Backpropagation Details

The backpropagation process contains reasonably complex mathematics (at least for people without an extensive background in maths). Even if you can grasp the individual formulas and equations involved, their overall, high level effect can be difficult to see, as the examples given in machine learning courses often involve large matrices of weights and activation values (e.g with written character recognition). This means that the reason weights change by certain values can be hard to see and understand. To compound this, the implementation of the formulas involved is often abstracted inside large matrix multiplications, so it can be hard to follow individual granular steps in a given equation.

The SimpleML.BasicFeedForwardNeuralNetwork class implements gradient descent using backpropagation in its Train() method.

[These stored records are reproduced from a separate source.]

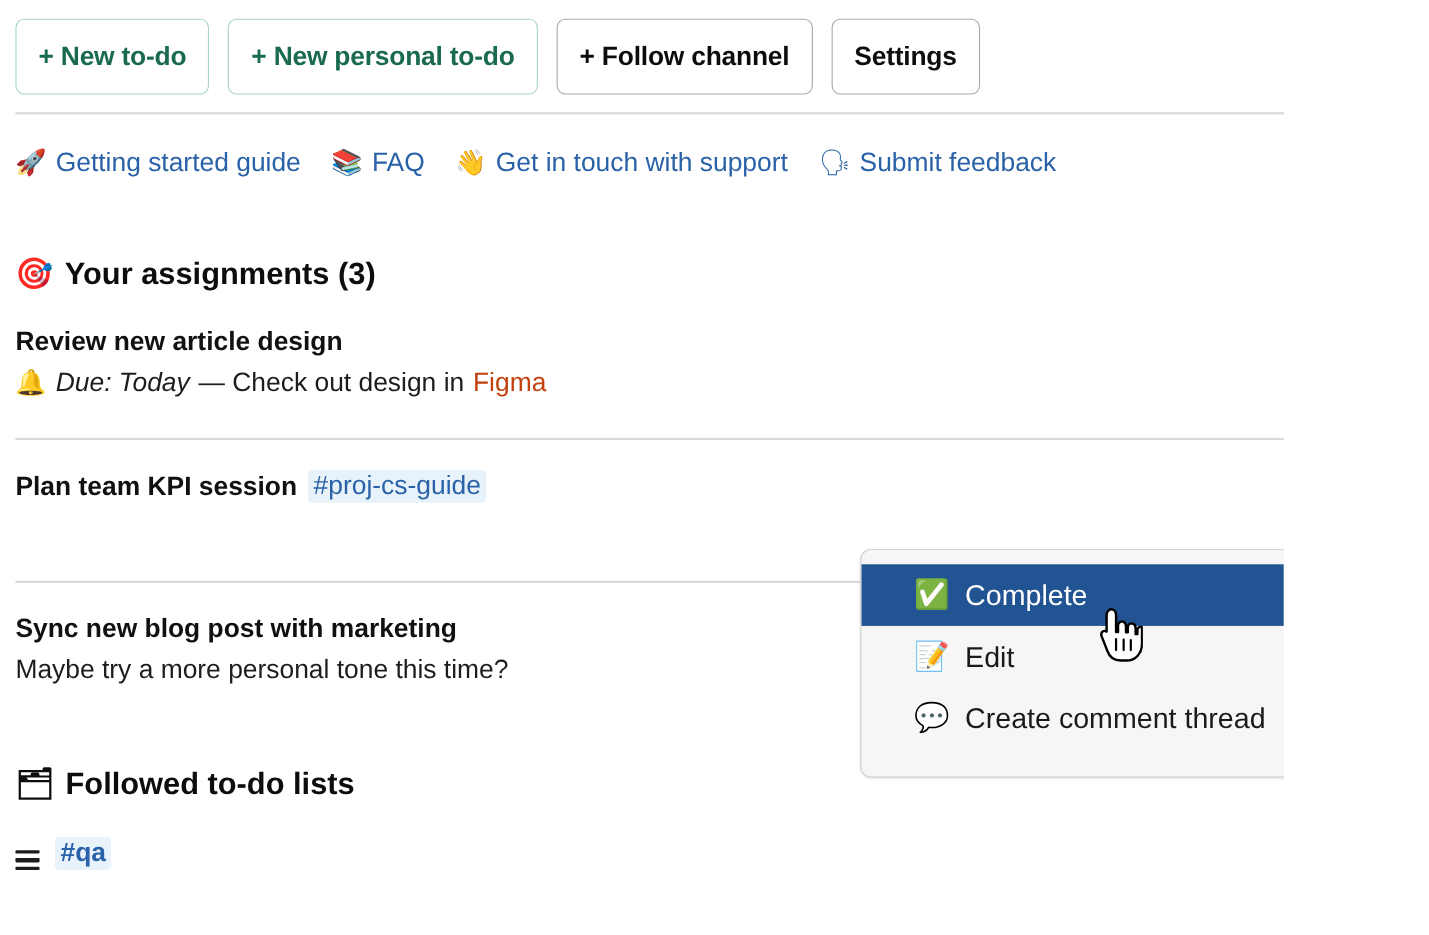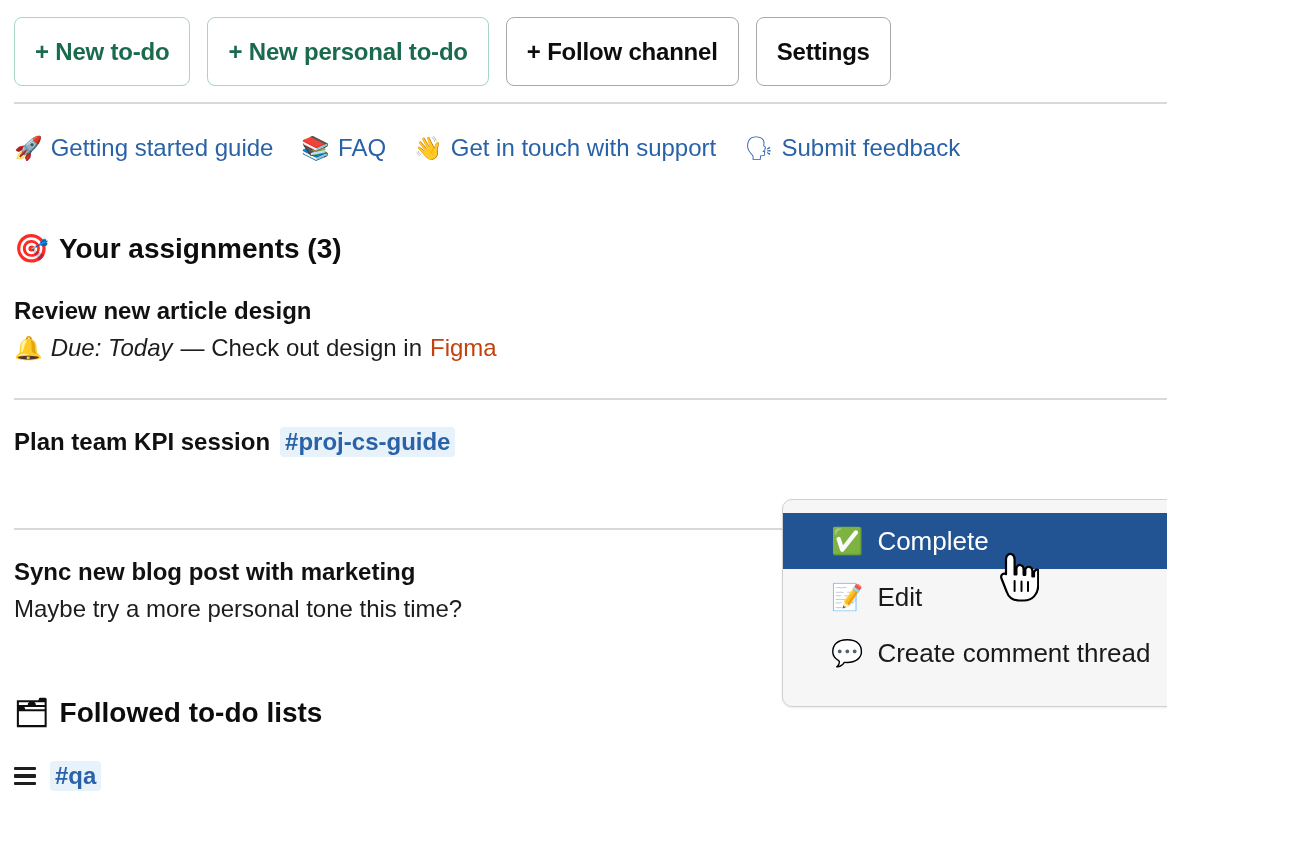--- a/index.html
+++ b/index.html
@@ -98,40 +98,40 @@
   .task {
     position: absolute;
     left: 14px;
     width: 1226px;
   }
   .task-title {
     font-size: 24px;
     font-weight: bold;
     color: #111111;
     display: flex;
-    align-items: center;
+    align-items: flex-end;
     gap: 10px;
     white-space: nowrap;
   }
   .task-sub {
     margin-top: 9px;
     font-size: 24px;
     color: #1d1d1d;
     display: flex;
     align-items: baseline;
     gap: 8px;
     white-space: nowrap;
   }
   .ital { font-style: italic; text-align: right; }
   .chan-chip {
     background: #e8f2fb;
     color: #2a62a8;
     border-radius: 4px;
     padding: 1px 5px;
-    font-weight: bold;
+    font-weight: normal;
   }
   .chan-chip.bold { font-weight: bold; }
   .inline-link {
     color: #c2410c;
     cursor: pointer;
   }
 
   
   .dots-btn {
     position: absolute;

Its implementation of backpropagation is kept simple and easy to understand by the following features...

The backpropagation algorithm implemented uses minimal regularization techniques (just a simple learning rate)
The algorithm is implemented using 2-dimensional arrays and for loops rather than matrices and matrix multiplication

Throughout this page I'll refer to Peter Sadowski's document 'Notes on Backpropagation' which is one of the most straightforward explanations of backpropagation I've found.

Basics

This section explains the core entities and mathematical functions involved in the backpropagation process...

Cost Function (aka loss function)

The cost function is a fundamental element in backpropagation, and any gradient descent process. It's used to measure the difference between the actual result values of a set of training data, and the activation values produced by the neural network on the same set of training data. There are several different cost functions which can be applied to neural networks and other machine learning techniques. BackPropagationVisualization uses the cross-entropy cost function. Squared error and quadratic are other types of cost function.

Derivative of Cost Function (aka gradient)

The derivative of the cost function is used in backpropagation to find the amount/degree that a change in one of the weights, produces a change in the overall cost. During the backpropagation process this amount of change is used to update the weights.

Activation Function

This is a mathematical function that produces the output value of a single neuron/unit in the network, based on the input and weight values which feed into that neuron. The sigmoid function is used in BasicFeedForwardNeuralNetwork, but there are many other variations.

Target Values (aka result values, y values, labels)

These are the known correct results for each of the training examples. In the context of BackPropagationVisualization, the target values are always 0 or 1, representing logical false and true.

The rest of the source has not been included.